Using our SQL skills, we need to answer the following questions:

1. Which product has the highest price? Only return a single row.
2. Which customer has made the most orders?
3. What’s the total revenue per product?
4. Find the day with the highest revenue.
5. Find the first order (by date) for each customer.
6. Find the top 3 customers who have ordered the most distinct products
7. Which product has been bought the least in terms of quantity?
8. What is the median order total?
9. For each order, determine if it was ‘Expensive’ (total over 300), ‘Affordable’ (total over 100), or ‘Cheap’.
10. Find customers who have ordered the product with the highest price.
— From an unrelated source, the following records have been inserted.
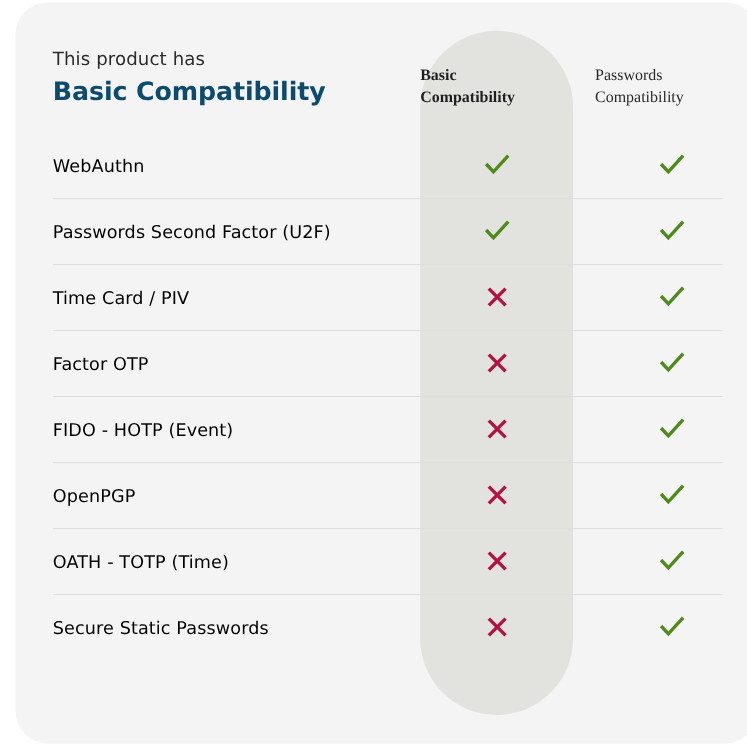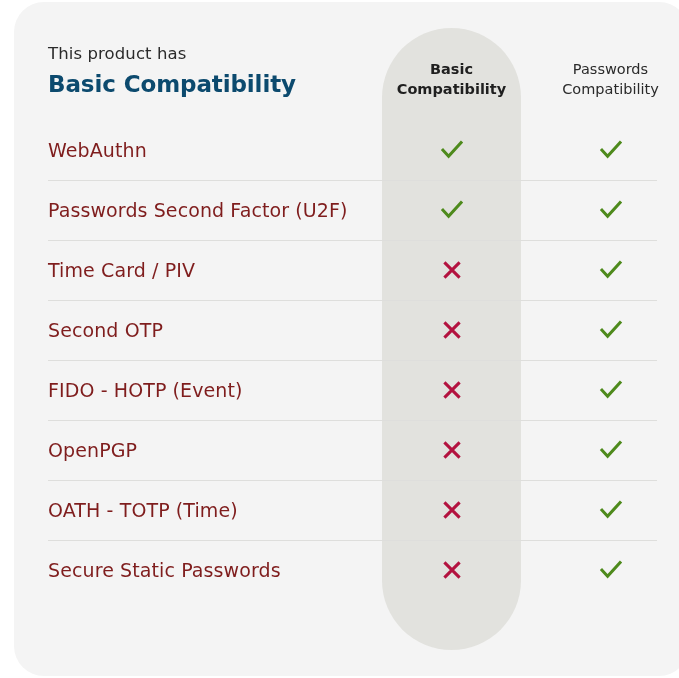"Basic" .col-head { font-family: none -> Liberation Serif, serif; text-align: center -> none }
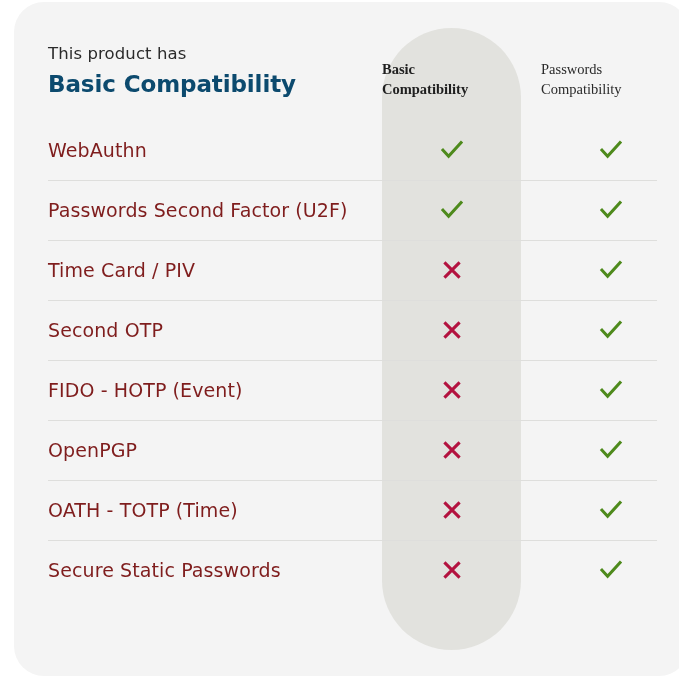"WebAuthn" .row-label { color: #7f1d1d -> #000000; font-size: 19px -> 16px }
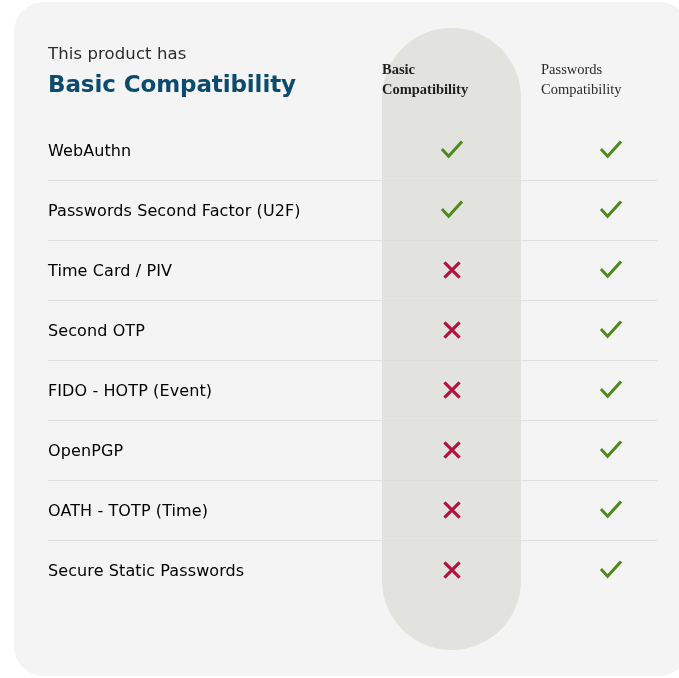"Second OTP" div.row-label { text: Second -> Factor }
## Connecting to the database

First of all, we're gonna have to connect to our PostgreSQL database called `tinyshop`. It has already been created, but there are no tables or data in it. Let's first get some technical stuff out of the way.

The following code retrieves my PostgreSQL connection credentials (username and password):

In [2]:
import dotenv
dotenv.load_dotenv()
import os

The following code establishes my connection to the PostgreSQL database. It uses `ipython-sql`, `sqlalchemy` and `psycopg2` packages:

In [3]:
%load_ext sql
%sql postgresql://{os.getenv('DB_USERNAME')}:{os.getenv('DB_PASSWORD')}@localhost/tinyshop

'Connected: marekmica@tinyshop'

## Loading data into our database:
Now that we are connected to `tinyshop`, we can create our tables and fill them with data:

In [4]:
%%sql -- This is a cell magic command. Using it will treat the entire cell as an SQL query.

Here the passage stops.